All of the records below are to be output exactly; no image belongs in the result.

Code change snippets

---+---

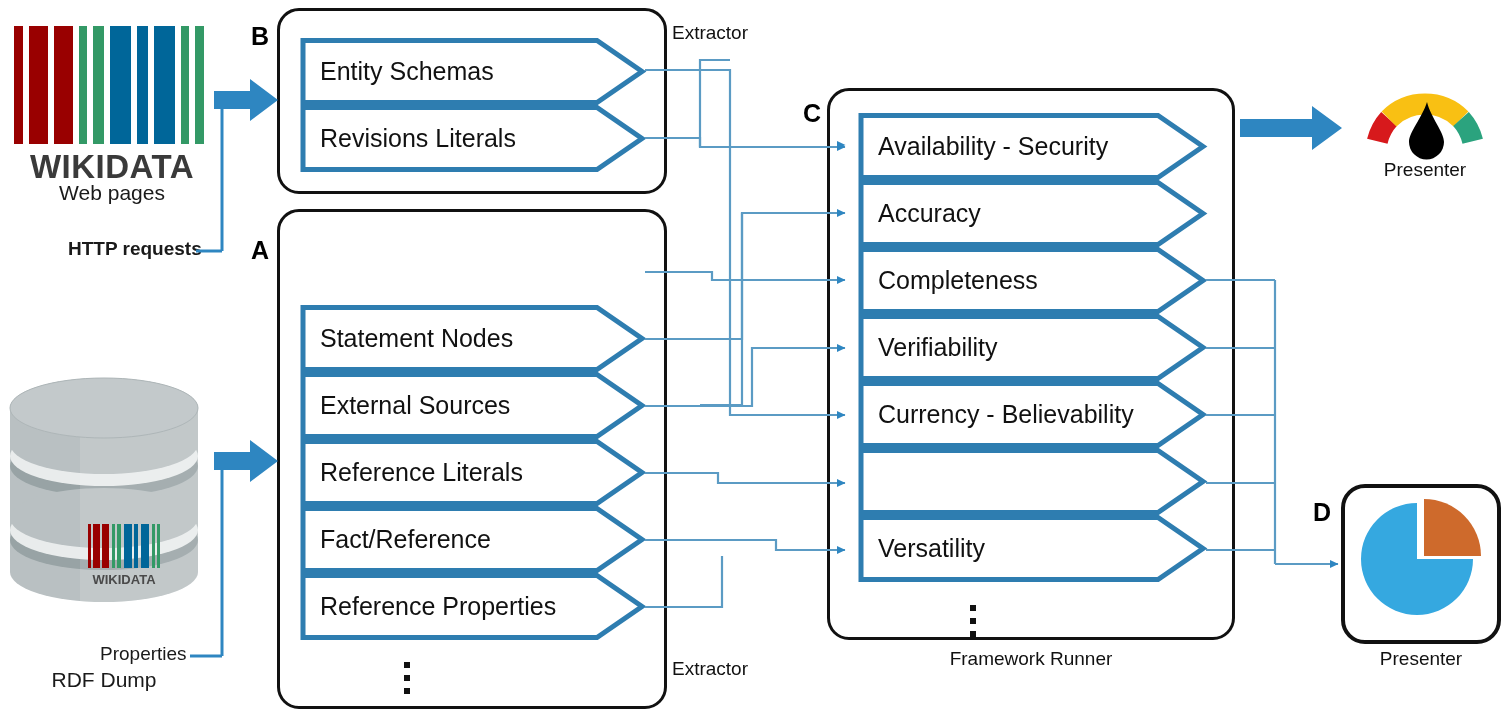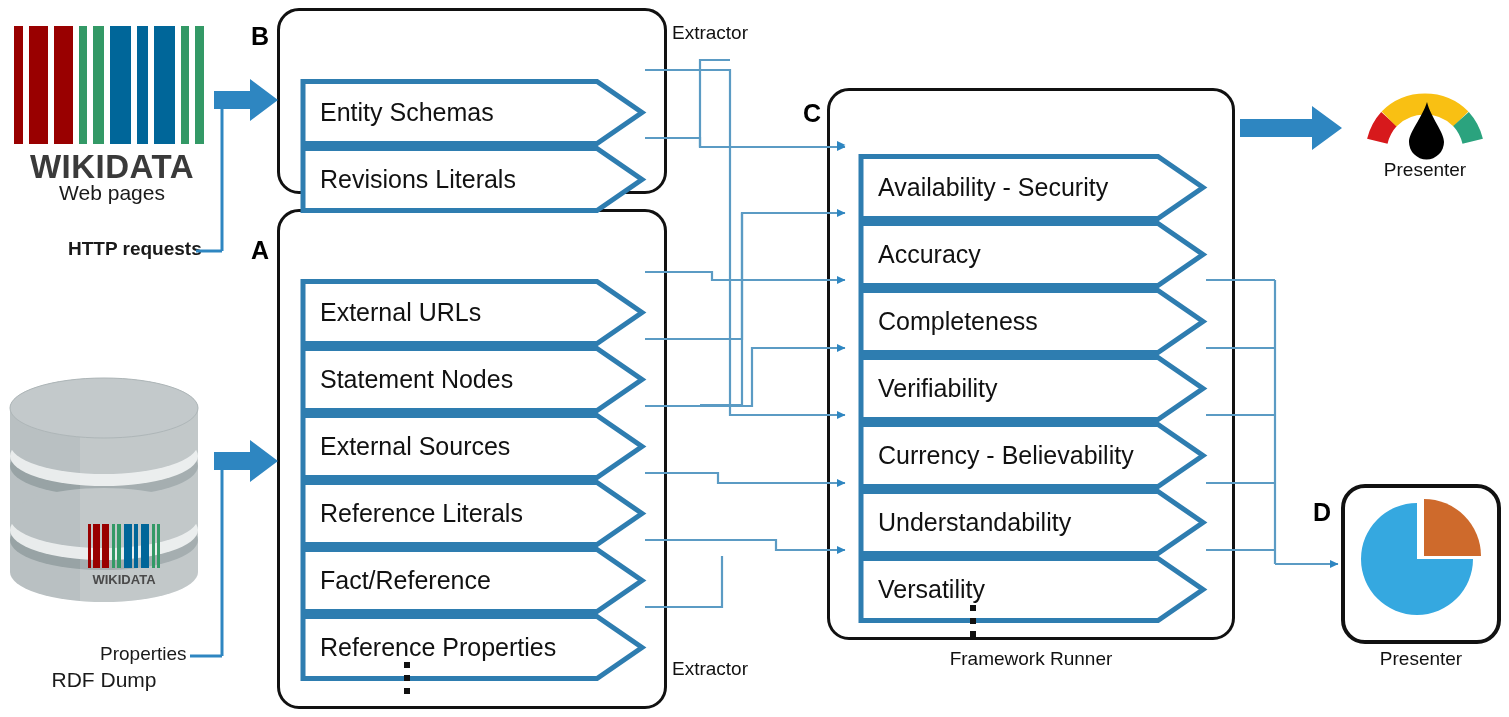--- a/index.html
+++ b/index.html
@@ -84,7 +84,7 @@
   #caption-gauge { left: 1341px; top: 159px; width: 168px; text-align: center; font-size: 19px; }
 
   
-  .chev-stack { position: absolute; margin-top: 41px; }
+  .chev-stack { position: absolute; }
   .chev {
     position: relative;
     display: block;

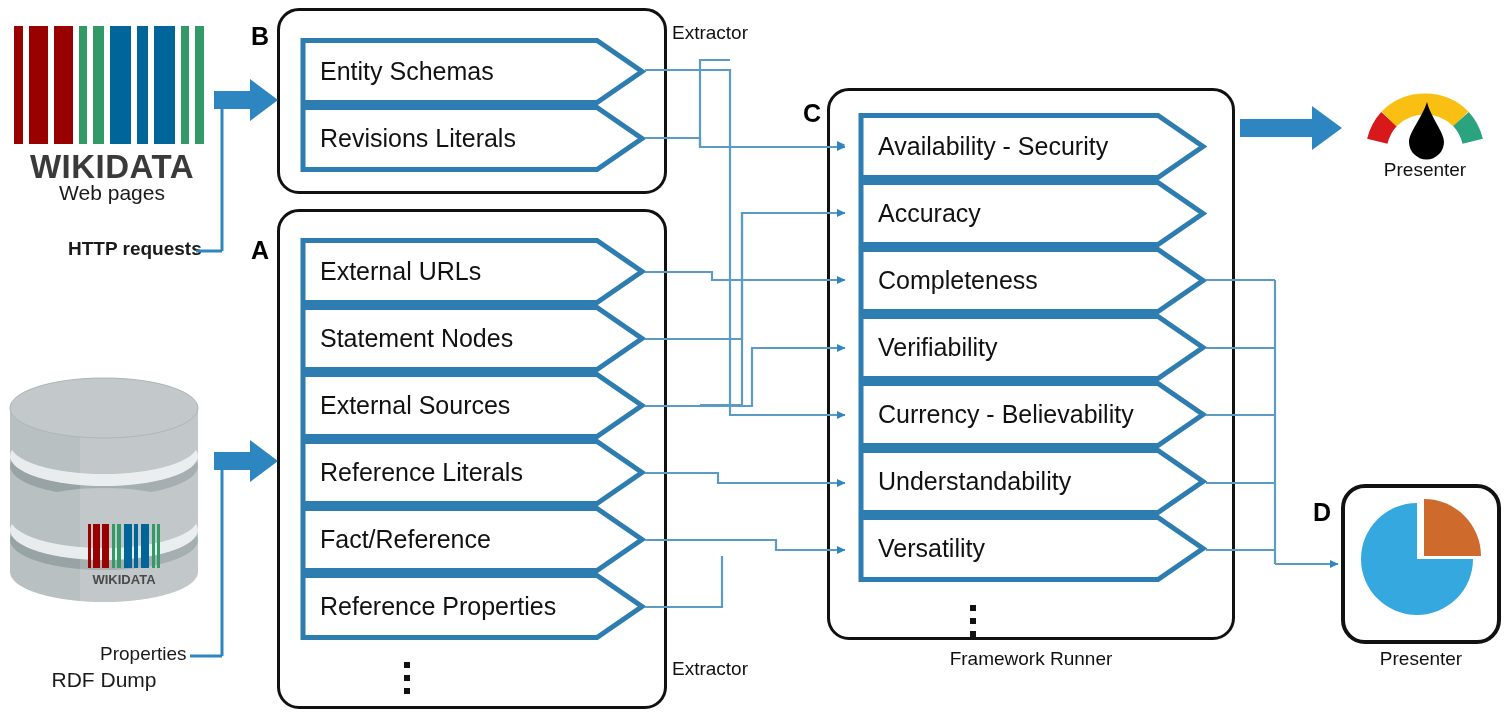--- a/index.html
+++ b/index.html
@@ -205,12 +205,6 @@
       </div>
     </div>
   <div class="chev-stack" id="stack-a" style="left:300px; top:238px; width:345px; height:400px;">
-      <div class="chev" style="position: absolute; left: 0px; top: 0px; width: 345px; height: 67px;">
-        <svg width="345" height="67" viewBox="0 0 345 67" style="position: absolute; left: 0px; top: 0px;">
-          <path d="M3 2.5 H297 L342 33.5 L297 64.5 H3 Z" fill="#ffffff" stroke="#2E7DB0" stroke-width="5" stroke-linejoin="miter"></path>
-        </svg>
-        <div class="chev-label">External URLs</div>
-      </div>
       <div class="chev" style="position: absolute; left: 0px; top: 67px; width: 345px; height: 67px;">
         <svg width="345" height="67" viewBox="0 0 345 67" style="position: absolute; left: 0px; top: 0px;">
           <path d="M3 2.5 H297 L342 33.5 L297 64.5 H3 Z" fill="#ffffff" stroke="#2E7DB0" stroke-width="5" stroke-linejoin="miter"></path>

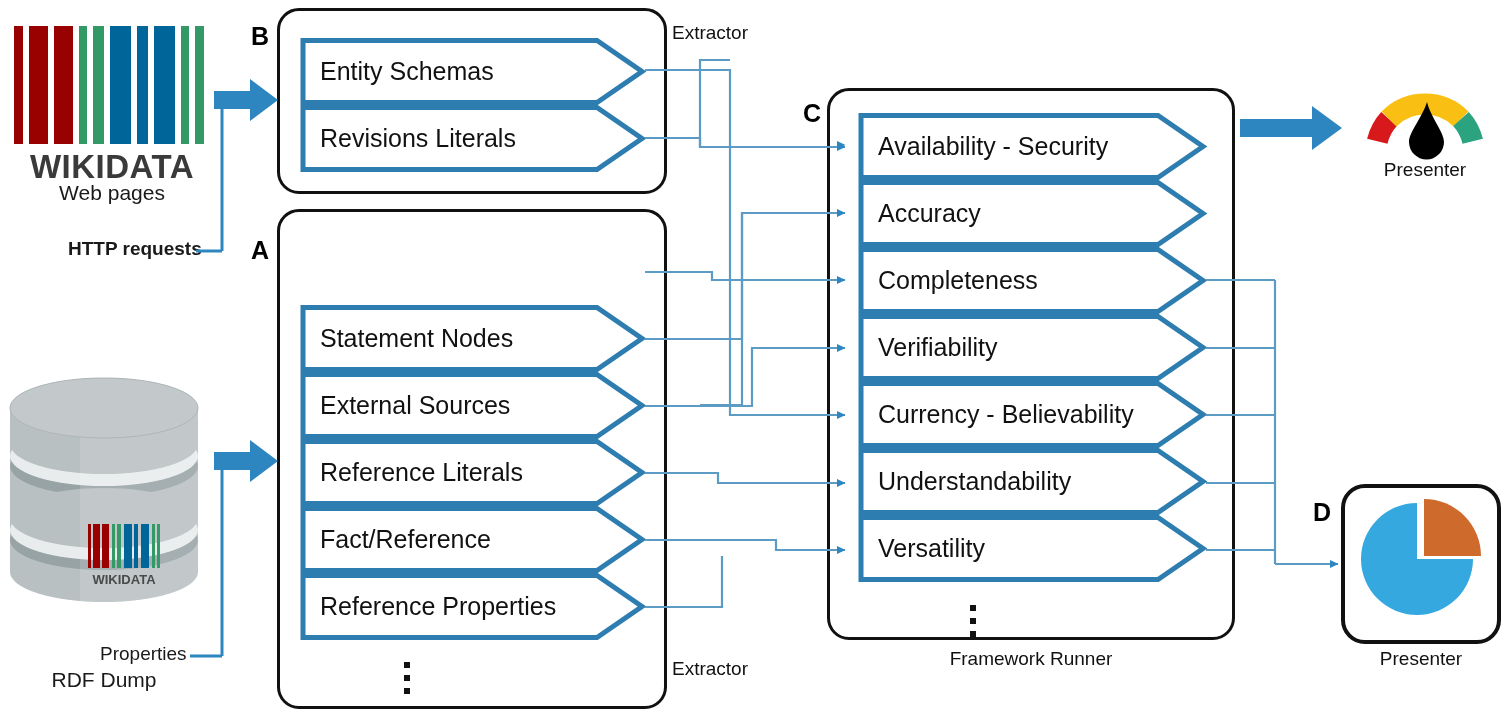--- a/index.html
+++ b/index.html
@@ -271,7 +271,6 @@
         <svg width="348" height="67" viewBox="0 0 348 67" style="position: absolute; left: 0px; top: 0px;">
           <path d="M3 2.5 H300 L345 33.5 L300 64.5 H3 Z" fill="#ffffff" stroke="#2E7DB0" stroke-width="5" stroke-linejoin="miter"></path>
         </svg>
-        <div class="chev-label">Understandability</div>
       </div>
       <div class="chev" style="position: absolute; left: 0px; top: 402px; width: 348px; height: 67px;">
         <svg width="348" height="67" viewBox="0 0 348 67" style="position: absolute; left: 0px; top: 0px;">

---+---

ANSWER BELOW >>
--- a/index.html
+++ b/index.html
@@ -84,7 +84,7 @@
   #caption-gauge { left: 1341px; top: 159px; width: 168px; text-align: center; font-size: 19px; }
 
   
-  .chev-stack { position: absolute; margin-top: 41px; }
+  .chev-stack { position: absolute; }
   .chev {
     position: relative;
     display: block;

--- a/index.html
+++ b/index.html
@@ -205,12 +205,6 @@
       </div>
     </div>
   <div class="chev-stack" id="stack-a" style="left:300px; top:238px; width:345px; height:400px;">
-      <div class="chev" style="position: absolute; left: 0px; top: 0px; width: 345px; height: 67px;">
-        <svg width="345" height="67" viewBox="0 0 345 67" style="position: absolute; left: 0px; top: 0px;">
-          <path d="M3 2.5 H297 L342 33.5 L297 64.5 H3 Z" fill="#ffffff" stroke="#2E7DB0" stroke-width="5" stroke-linejoin="miter"></path>
-        </svg>
-        <div class="chev-label">External URLs</div>
-      </div>
       <div class="chev" style="position: absolute; left: 0px; top: 67px; width: 345px; height: 67px;">
         <svg width="345" height="67" viewBox="0 0 345 67" style="position: absolute; left: 0px; top: 0px;">
           <path d="M3 2.5 H297 L342 33.5 L297 64.5 H3 Z" fill="#ffffff" stroke="#2E7DB0" stroke-width="5" stroke-linejoin="miter"></path>

--- a/index.html
+++ b/index.html
@@ -271,7 +271,6 @@
         <svg width="348" height="67" viewBox="0 0 348 67" style="position: absolute; left: 0px; top: 0px;">
           <path d="M3 2.5 H300 L345 33.5 L300 64.5 H3 Z" fill="#ffffff" stroke="#2E7DB0" stroke-width="5" stroke-linejoin="miter"></path>
         </svg>
-        <div class="chev-label">Understandability</div>
       </div>
       <div class="chev" style="position: absolute; left: 0px; top: 402px; width: 348px; height: 67px;">
         <svg width="348" height="67" viewBox="0 0 348 67" style="position: absolute; left: 0px; top: 0px;">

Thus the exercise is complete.